What to work on:
Each line from the one with "20px -> 24px" to the final line of the data must be reproduced exactly, and no other line may appear.

Material for this task:

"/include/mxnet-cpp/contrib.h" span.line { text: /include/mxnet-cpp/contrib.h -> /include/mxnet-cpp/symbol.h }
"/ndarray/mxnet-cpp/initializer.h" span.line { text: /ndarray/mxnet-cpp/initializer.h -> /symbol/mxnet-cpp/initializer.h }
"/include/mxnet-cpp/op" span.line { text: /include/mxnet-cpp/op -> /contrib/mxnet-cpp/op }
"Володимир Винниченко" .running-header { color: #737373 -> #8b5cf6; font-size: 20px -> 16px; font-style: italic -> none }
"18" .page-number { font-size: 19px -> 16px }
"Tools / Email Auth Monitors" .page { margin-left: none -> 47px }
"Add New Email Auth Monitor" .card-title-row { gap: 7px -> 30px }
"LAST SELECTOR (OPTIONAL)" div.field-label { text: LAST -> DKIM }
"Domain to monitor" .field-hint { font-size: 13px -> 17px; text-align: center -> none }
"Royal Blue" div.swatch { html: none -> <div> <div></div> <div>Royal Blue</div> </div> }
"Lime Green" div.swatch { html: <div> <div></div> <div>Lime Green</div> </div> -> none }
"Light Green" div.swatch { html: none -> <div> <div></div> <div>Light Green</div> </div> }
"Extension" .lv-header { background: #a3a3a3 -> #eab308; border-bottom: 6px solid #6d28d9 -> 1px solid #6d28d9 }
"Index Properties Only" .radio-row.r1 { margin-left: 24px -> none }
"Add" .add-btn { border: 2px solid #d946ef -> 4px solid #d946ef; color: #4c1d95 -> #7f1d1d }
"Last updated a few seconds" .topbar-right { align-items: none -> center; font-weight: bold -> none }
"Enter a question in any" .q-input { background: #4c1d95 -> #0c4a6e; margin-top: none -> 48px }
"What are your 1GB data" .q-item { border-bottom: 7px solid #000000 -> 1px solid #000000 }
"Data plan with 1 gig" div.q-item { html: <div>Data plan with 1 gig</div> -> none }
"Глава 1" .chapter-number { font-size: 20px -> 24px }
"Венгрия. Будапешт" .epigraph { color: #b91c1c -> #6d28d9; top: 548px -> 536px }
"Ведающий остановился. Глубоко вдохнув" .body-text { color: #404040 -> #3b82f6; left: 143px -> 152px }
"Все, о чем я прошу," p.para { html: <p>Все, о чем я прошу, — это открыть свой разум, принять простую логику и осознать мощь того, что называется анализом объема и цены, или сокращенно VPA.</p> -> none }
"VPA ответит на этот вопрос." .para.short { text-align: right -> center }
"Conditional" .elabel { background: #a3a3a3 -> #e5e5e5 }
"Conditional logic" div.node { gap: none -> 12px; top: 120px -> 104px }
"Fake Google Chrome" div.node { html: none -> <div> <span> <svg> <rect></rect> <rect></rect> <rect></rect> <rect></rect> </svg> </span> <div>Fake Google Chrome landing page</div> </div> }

Worked solution:
"Глава 1" .chapter-number { font-size: 20px -> 24px }
"Венгрия. Будапешт" .epigraph { color: #b91c1c -> #6d28d9; top: 548px -> 536px }
"Ведающий остановился. Глубоко вдохнув" .body-text { color: #404040 -> #3b82f6; left: 143px -> 152px }
"Все, о чем я прошу," p.para { html: <p>Все, о чем я прошу, — это открыть свой разум, принять простую логику и осознать мощь того, что называется анализом объема и цены, или сокращенно VPA.</p> -> none }
"VPA ответит на этот вопрос." .para.short { text-align: right -> center }
"Conditional" .elabel { background: #a3a3a3 -> #e5e5e5 }
"Conditional logic" div.node { gap: none -> 12px; top: 120px -> 104px }
"Fake Google Chrome" div.node { html: none -> <div> <span> <svg> <rect></rect> <rect></rect> <rect></rect> <rect></rect> </svg> </span> <div>Fake Google Chrome landing page</div> </div> }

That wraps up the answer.